## Problem
What you return must match the listing below line for line, minus its pictures.

## Record set

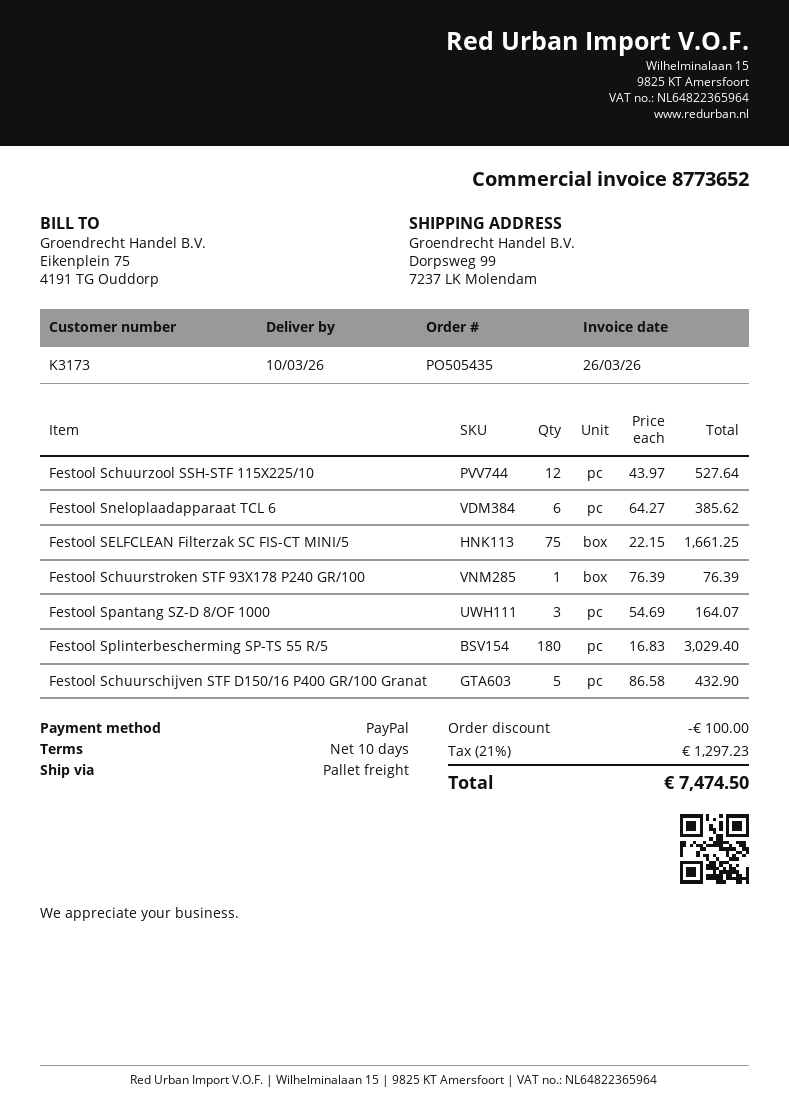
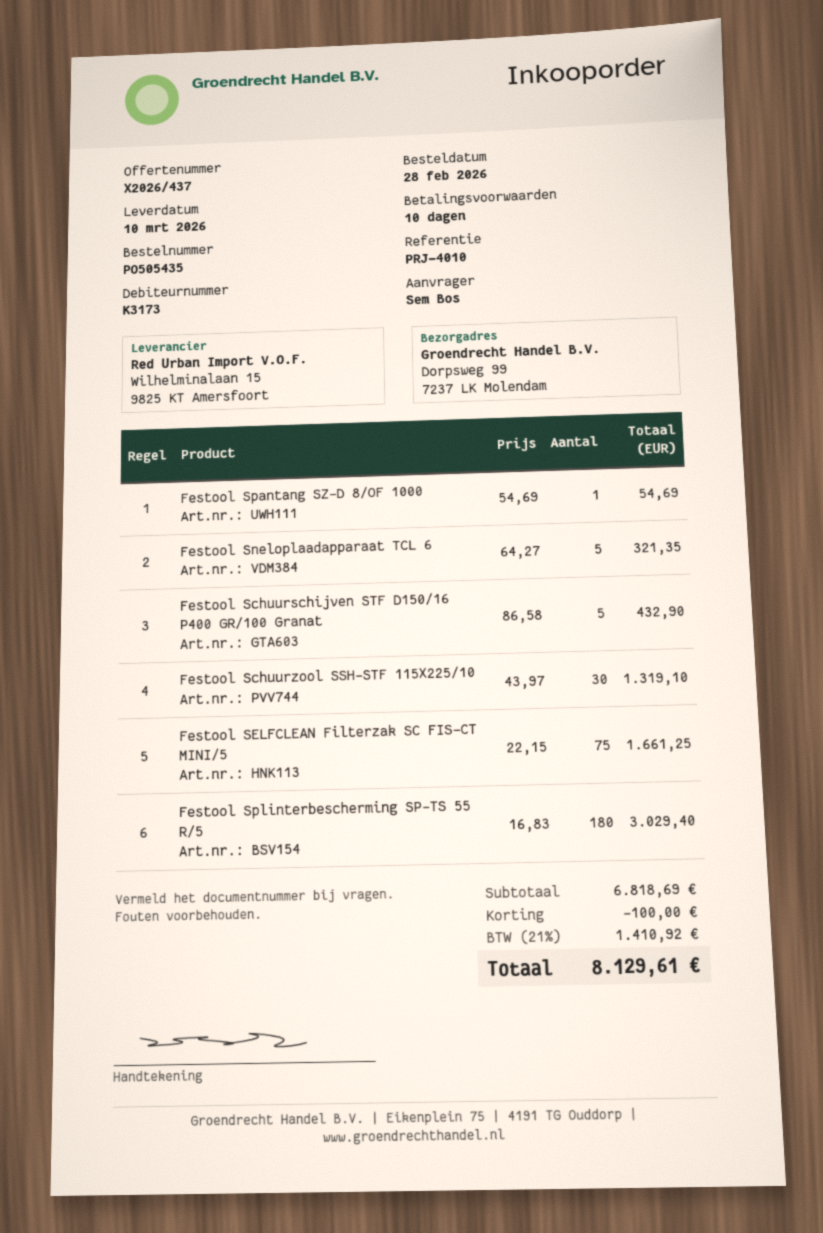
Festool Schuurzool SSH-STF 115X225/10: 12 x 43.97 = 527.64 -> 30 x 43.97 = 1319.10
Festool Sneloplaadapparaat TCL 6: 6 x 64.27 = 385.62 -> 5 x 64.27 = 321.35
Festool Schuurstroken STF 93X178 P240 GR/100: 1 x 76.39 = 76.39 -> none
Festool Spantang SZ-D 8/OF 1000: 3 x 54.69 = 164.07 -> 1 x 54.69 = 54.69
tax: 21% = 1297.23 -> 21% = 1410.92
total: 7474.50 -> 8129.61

## Your solution
Festool Schuurzool SSH-STF 115X225/10: 12 x 43.97 = 527.64 -> 30 x 43.97 = 1319.10
Festool Sneloplaadapparaat TCL 6: 6 x 64.27 = 385.62 -> 5 x 64.27 = 321.35
Festool Schuurstroken STF 93X178 P240 GR/100: 1 x 76.39 = 76.39 -> none
Festool Spantang SZ-D 8/OF 1000: 3 x 54.69 = 164.07 -> 1 x 54.69 = 54.69
tax: 21% = 1297.23 -> 21% = 1410.92
total: 7474.50 -> 8129.61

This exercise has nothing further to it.